SOURCE DATA.
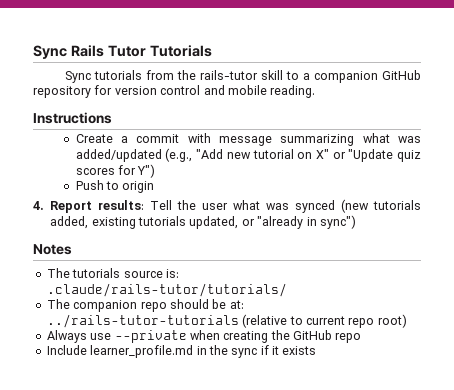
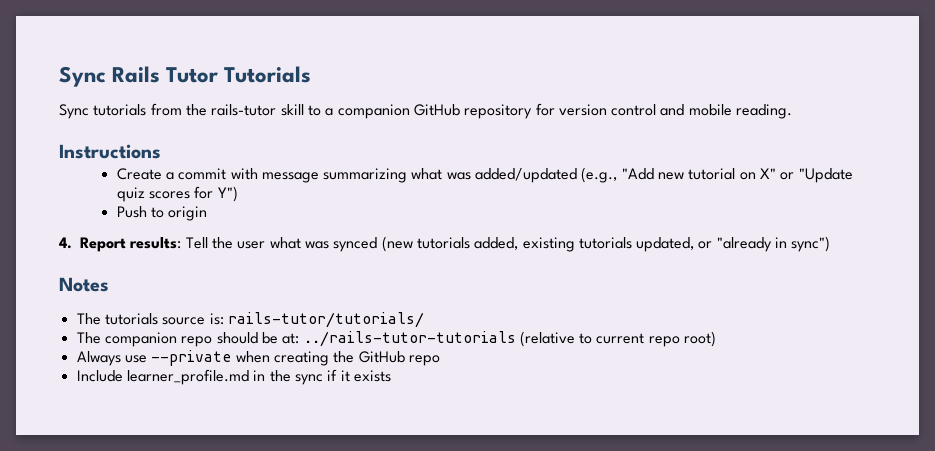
- The tutorials source is: .claude/rails-tutor/tutorials/
+ The tutorials source is: rails-tutor/tutorials/

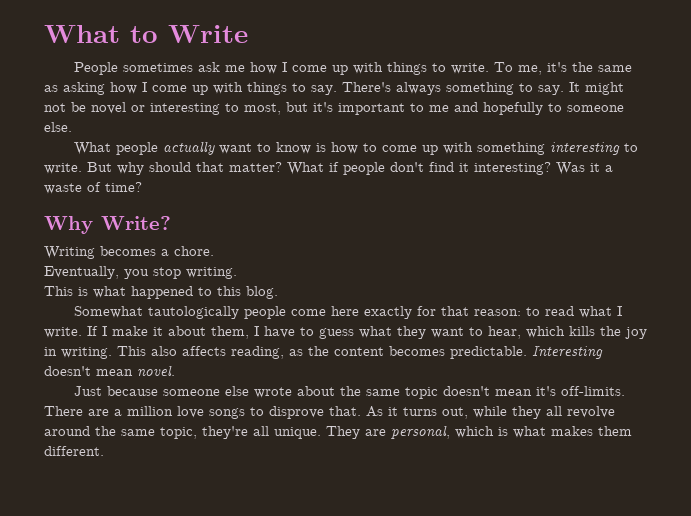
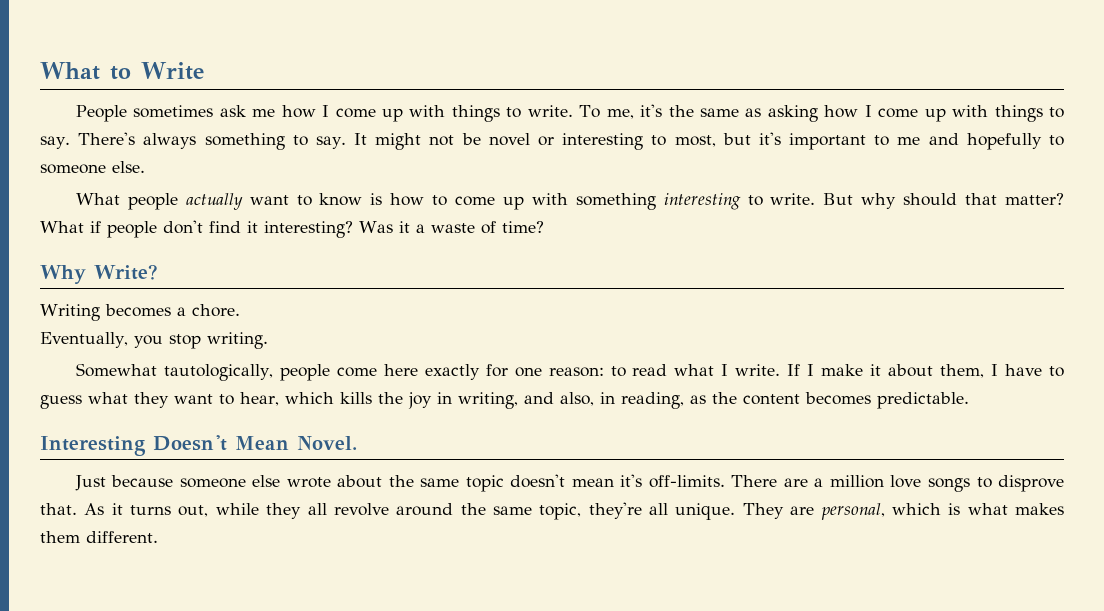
- This is what happened to this blog.
- Somewhat tautologically people come here exactly for that reason: to read what I write.
+ Somewhat tautologically, people come here exactly for one reason: to read what I write.
- If I make it about them, I have to guess what they want to hear, which kills the joy in writing. This also affects reading, as the content becomes predictable. Interesting doesn't mean novel.
+ If I make it about them, I have to guess what they want to hear, which kills the joy in writing, and also, in reading, as the content becomes predictable.
+ Interesting Doesn't Mean Novel.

ASSIGNMENT.
The lines to set down, exactly and with both ends included, run from the one containing "in reading, as the content becomes predictable." to the last line of the data above.

COMPLETED EXERCISE.
+ If I make it about them, I have to guess what they want to hear, which kills the joy in writing, and also, in reading, as the content becomes predictable.
+ Interesting Doesn't Mean Novel.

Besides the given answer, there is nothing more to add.